Осмысленно ли сделала она это, нет ли — кто знает, — но сразу получилось так, что драться стало неуместно.
— Ничё не поймали? — кивнув на пустое ведерко в руках москвича, сказал братик с легкой усмешкой, но без особой издевки.
— А чего это вы оделись как клоуны? — не отвечая ему, ухмыльнулся парень, оценив наши пиджаки. Братику пиджак был великоват, и впопыхах он забыл засучить рукава. А мне, соответственно, маловат — и у меня руки свисали голые чуть не по локоть. И еще эта кепка на голове.
— Юрий Никулин, — кивнул парень на меня, — и Карандаш, — давясь от смеха, добавил, указав сестре подбородком на братика.
Девчонка тоже засмеялась, на обеих щеках у нее обнаружились ямочки. Мы смотрели ей в рот: казалось, что она только что ела мороженое с малиной.
Наконец она бросила тапочку на землю, сняла руку с плеча брата и представилась:
— Верочка!
— Валёк, — подумав, ответил братик.
И я назвался.
Помолчав секунду, парень протянул нам здоровую белую лапу:
— Лёха!
Лёха оказался веселым и приветливым типом шестнадцати лет, в дружбе совершенно беззлобным. Он запросто мог зарядить в челюсть незнакомому человеку по малейшему поводу, но едва ты становился его товарищем — прощал тебе такое, за что другому бы сломал голову.
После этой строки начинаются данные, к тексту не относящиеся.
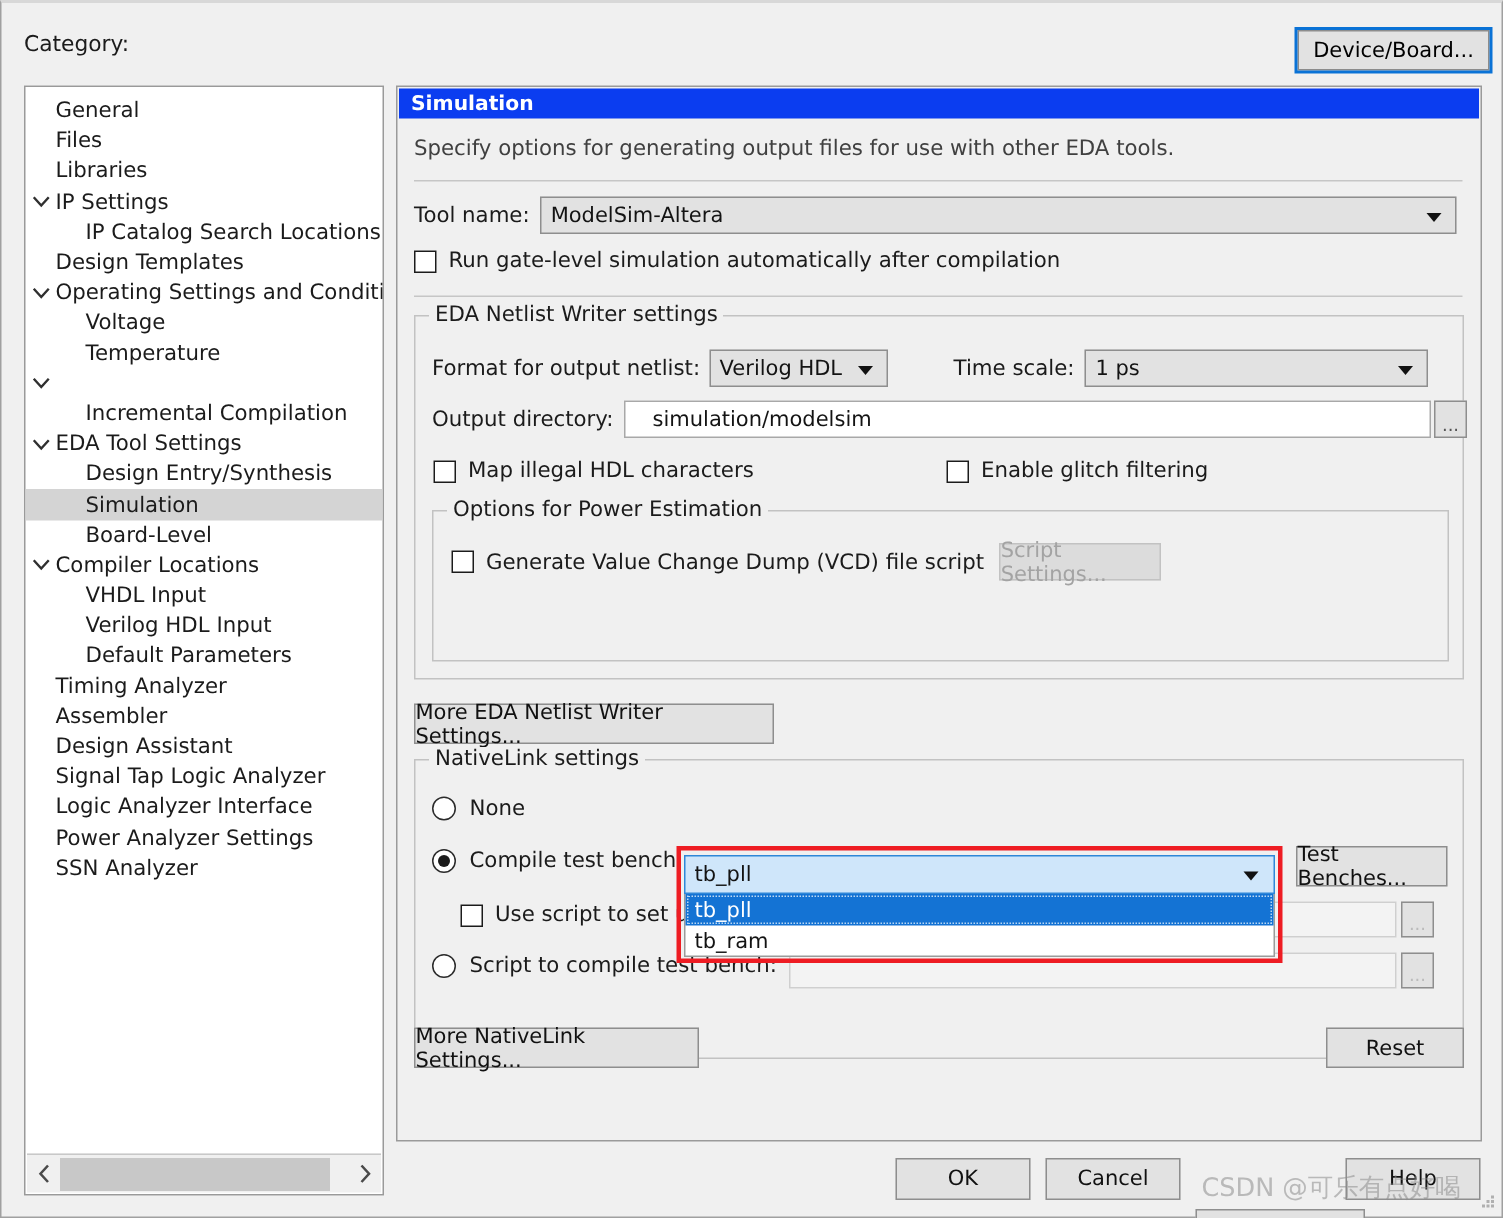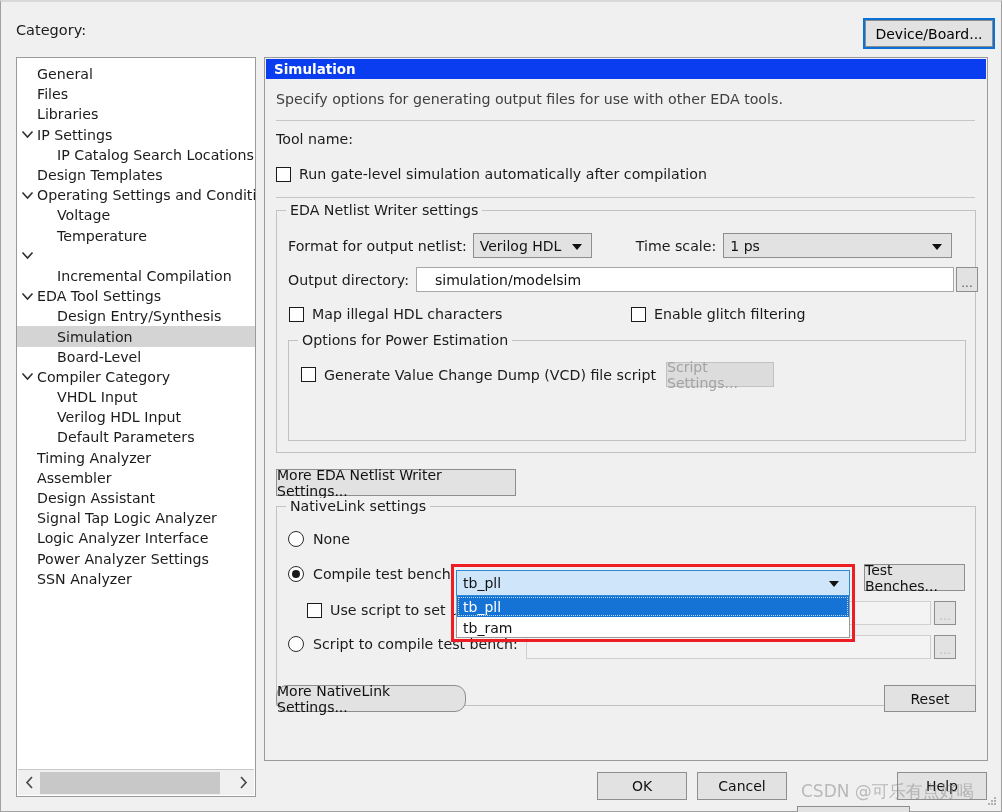"ModelSim-Altera" span.combo { html: none -> <span> <span>ModelSim-Altera</span> <span></span> </span> }
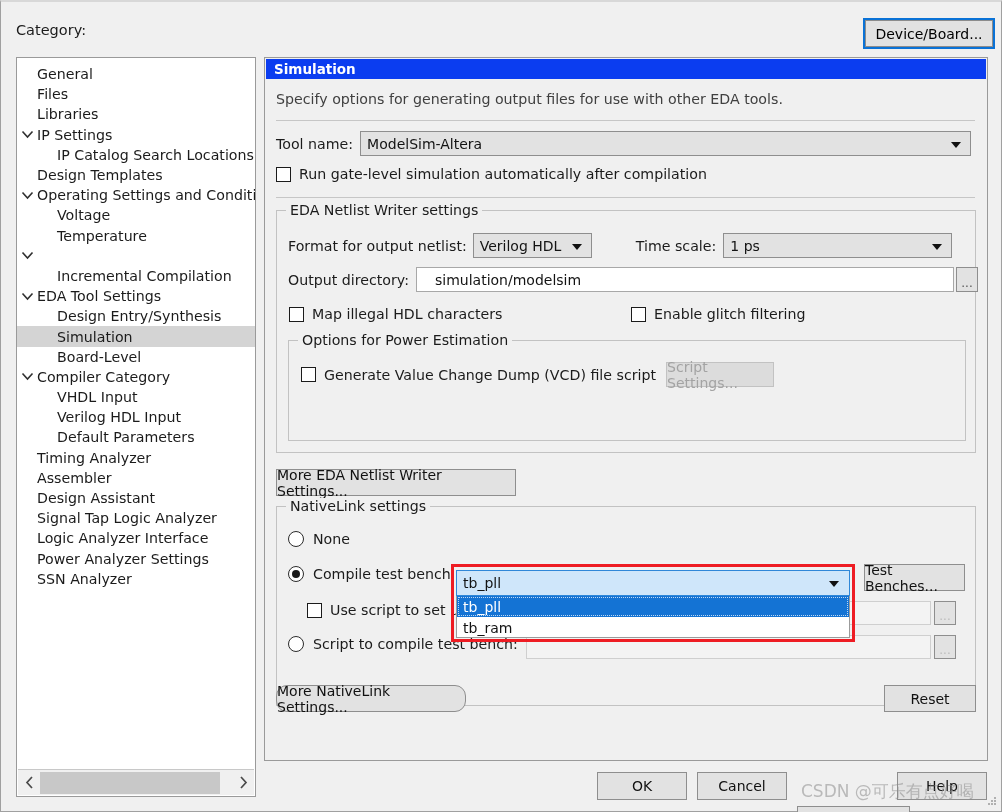"Compiler Category" span.tree-label { text: Category -> Locations }
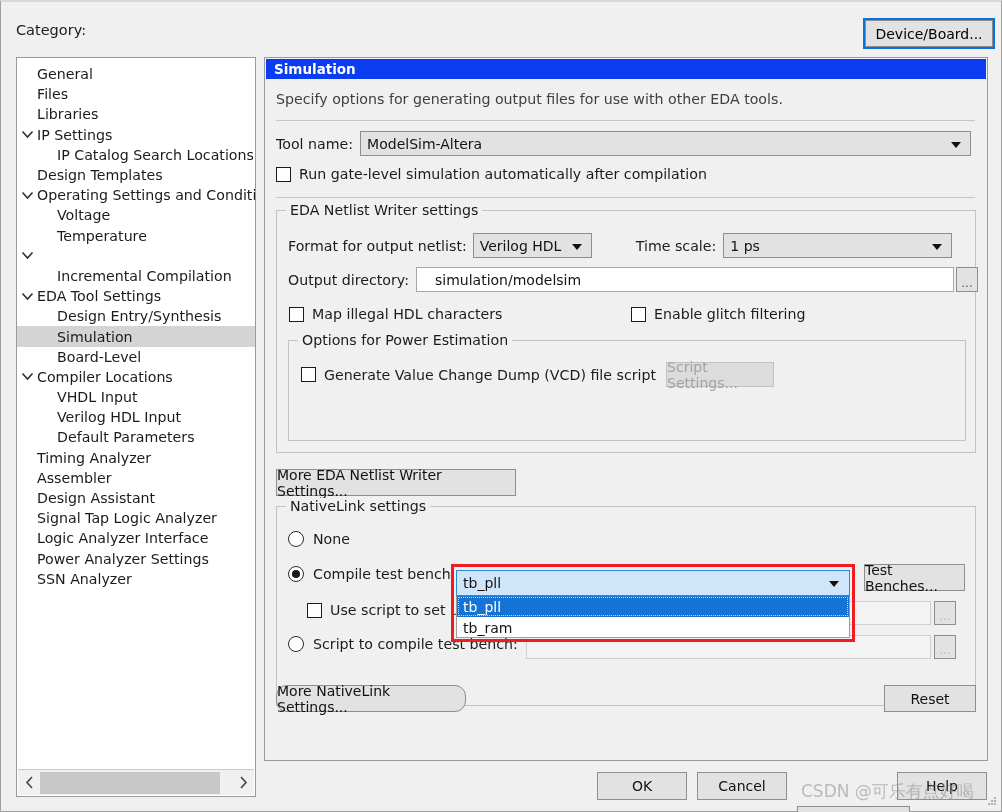"More NativeLink Settings..." div.btn { border-radius: 11px -> none }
Верочке давно исполнилось четырнадцать, и пятнадцать были уже недалеки. Эти ее розовые годы вовсю цвели; разговаривая с ней, я всегда смотрел куда-то наискосок — не было никакой возможности удержаться глазами на ее лице: глаза мои, как теплое сливочное масло, сразу начинали соскальзывать вниз и расползаться в стороны.
В наших новых друзьях не было ничего городского, московского — они замечательно просто вписались в деревенскую жизнь. Всякий раз, когда мы с братиком подходили к их дому, Лёха или мастерил за столярным станком, или, сидя на крыше, что-то подбивал там, или вычищал навоз из сарая. Верочка же прибиралась по дому, но, заслышав наши голоса, выбегала с веником, всегда улыбающаяся, махровый на трех пуговицах халатик до колен, ножки в белесом солнечном пушке, на груди ни крестика, ни цепочки.
Мать их с пяти утра была на работе, ложилась спать сразу после вечерней дойки, а бабка безвылазно сидела в доме — в общем, мы их даже не видели. Спросили как-то про отца — выяснилось, что отец Верку и Лёху оставил.
С тех пор Алексей оказался за старшего в семье, так себя и вел.
Но по кой черт им понадобилось продавать квартиру в самой Москве, чтоб перебраться в деревню, купив там дом, корову и кур, мы все равно не поняли.
Во дворе нам четверым было душно и жарко, и мы привычно решали перебираться на свое излюбленное место в недалекой посадке — там тенек и пенёчки, чтоб сидеть, и столик меж пенёчков, если придет в голову раскинуться в картишки. Чего ж еще делать.
— Щас только переоденусь, — говорила Верочка. Это ее «переоденусь» звучало необыкновенно и на минуту останавливало всякое течение мыслей.
— Потом домою! — отвечала Верочка кому-то в глубине дома и сбегала по приступкам нам навстречу все в том же белом сарафанчике. Впопыхах надетая тапочка, конечно, слетала с ноги, тогда Верочка цеплялась рукой за того, кто был ближе — за меня или за Валька, но уже никогда за Лёху. Когда Верочкина рука ложилась на плечо, почему-то отказывала речь, и с трудом произносимые слова поражали своей деревянной бессмыслицей. С тем же успехом вместо ответа «так…» на Верочкин вопрос «как дела?» можно было вскрикнуть, например, «Клац!» или «Гинь!» — в общем, издать любой звук, подобающий сломанному прибору.